2. The power converter circuit of claim 1, wherein the output signal is an output voltage.
3. The power converter circuit of claim 1, wherein the first control circuit is configured
to operate the power converter circuit in the first operation mode when a signal level of the output signal is below a predefined threshold, and
to operate the power converter circuit in one of the first operation mode and the second operation mode based on the feedback signal if the signal level of the output signal is above the threshold.
4. The power converter circuit of claim 1,
wherein the transformer further comprises an auxiliary winding, and
wherein the first control circuit is configured to detect a signal level of the output signal based on a voltage across the auxiliary winding.

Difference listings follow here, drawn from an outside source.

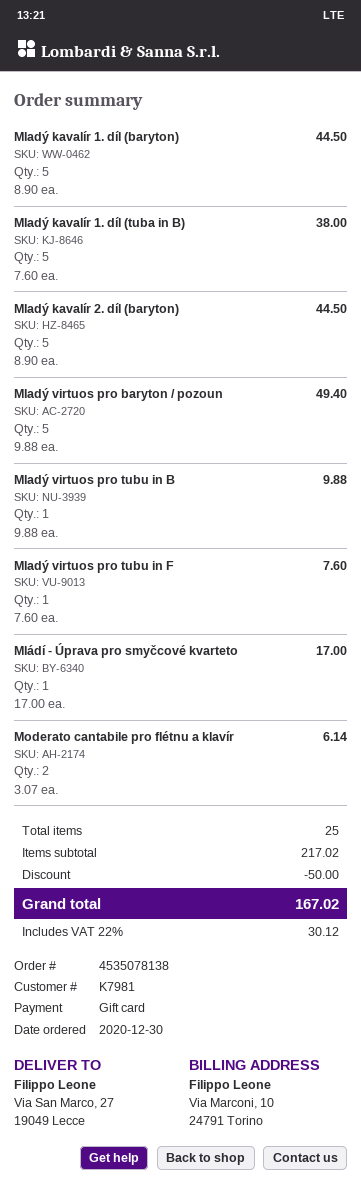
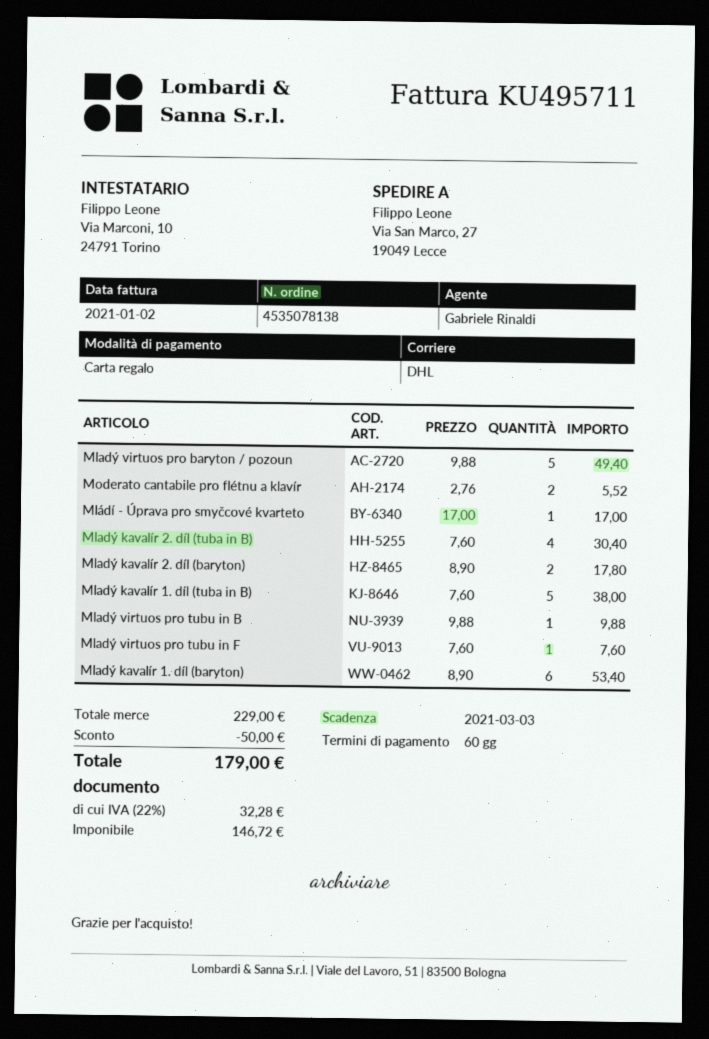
Mladý kavalír 1. díl (baryton): 5 x 8.90 = 44.50 -> 6 x 8.90 = 53.40
Mladý kavalír 2. díl (baryton): 5 x 8.90 = 44.50 -> 2 x 8.90 = 17.80
Moderato cantabile pro flétnu a klavír: 2 x 3.07 = 6.14 -> 2 x 2.76 = 5.52
Mladý kavalír 2. díl (tuba in B): none -> 4 x 7.60 = 30.40
subtotal: 217.02 -> 229.00
tax: 22% = 30.12 -> 22% = 32.28
total: 167.02 -> 179.00

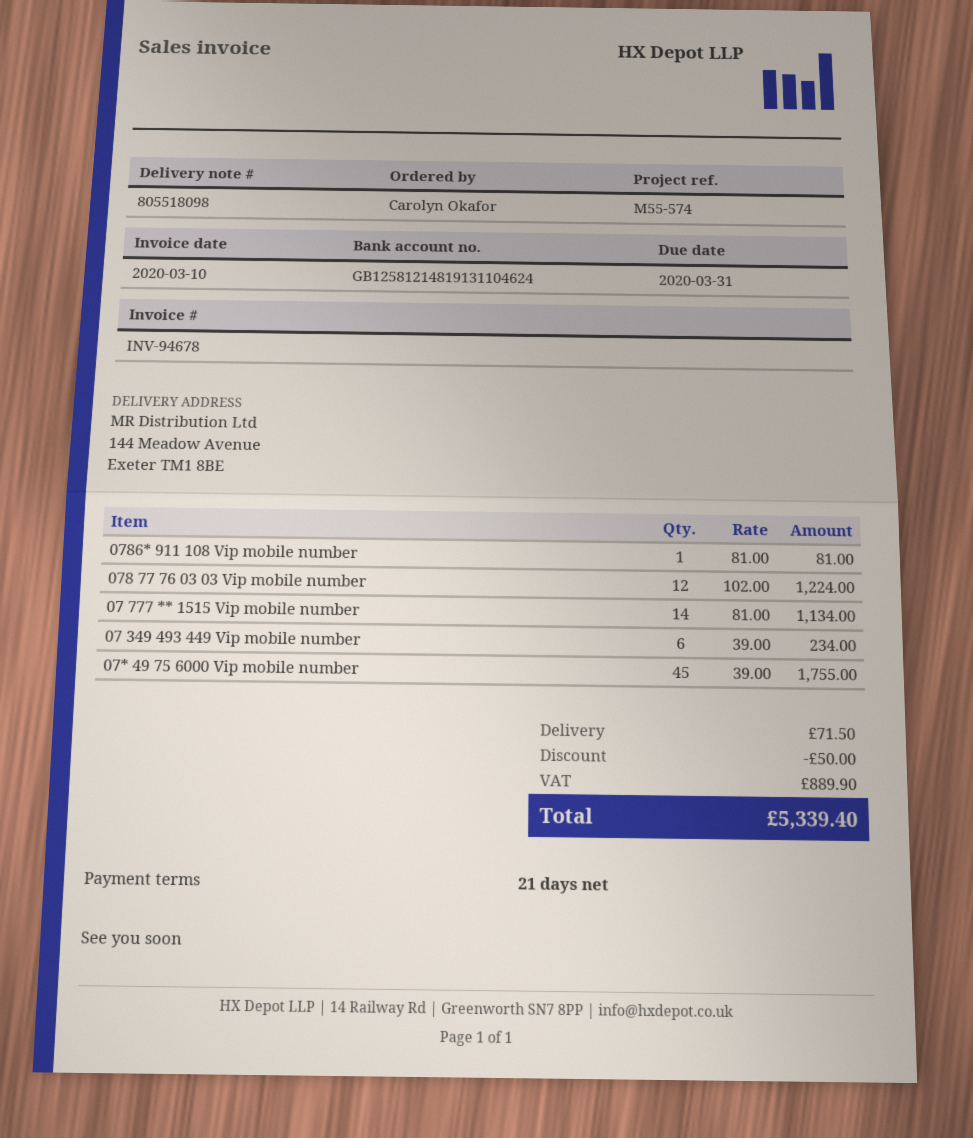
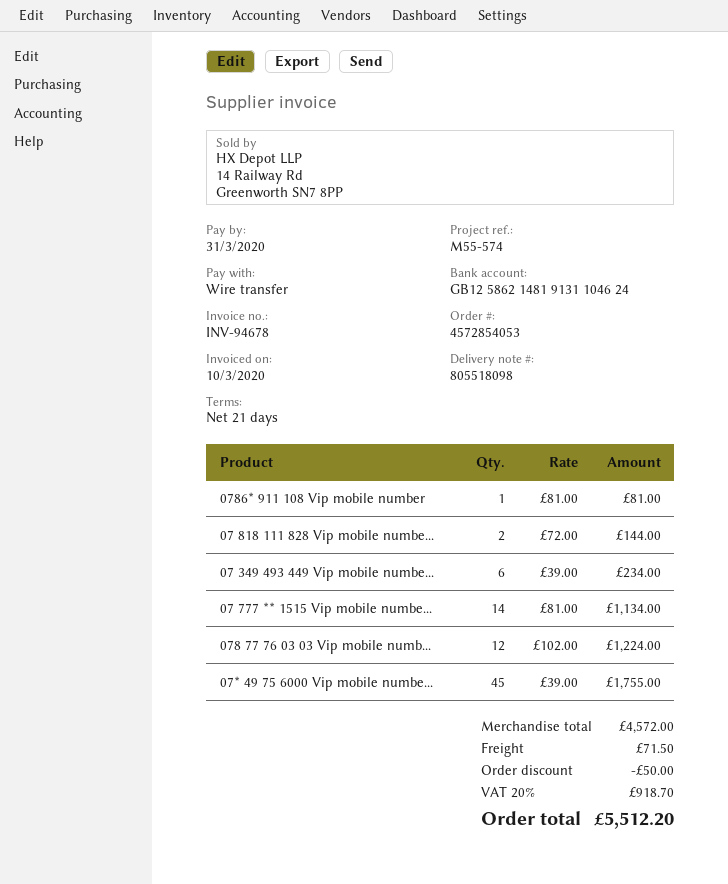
bank account: GB12581214819131104624 -> GB12586214819131104624
07 818 111 828 Vip mobile numbe...: none -> 2 x 72.00 = 144.00
tax: 889.90 -> 918.70
total: 5339.40 -> 5512.20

5. The power converter circuit of claim 4, wherein the first control circuit is configured to detect the signal level of the output signal based on sampling the voltage across the auxiliary winding during a demagnetization period of the transformer.
6. The power converter circuit of claim 5, wherein the first control circuit being configured to detect the signal level of the output signal based on sampling the voltage across the auxiliary winding during a demagnetization period of the transformer comprises the first control circuit being configured to sample the voltage across the auxiliary winding after a predefined time period after a beginning of the demagnetization period.
7. The power converter circuit of claim 4,
wherein the first control circuit is configured to detect a signal level of the output signal based on a voltage across the auxiliary winding comprises the first control circuit being configured to detect a signal level of the output signal based on a voltage across the auxiliary winding and the feedback signal.
8. The power converter circuit of claim 1, further comprising:
a further feedback circuit coupled to the output and configured to provide a further feedback signal to the first control circuit, wherein the further feedback signal includes an information on the signal level of the output signal.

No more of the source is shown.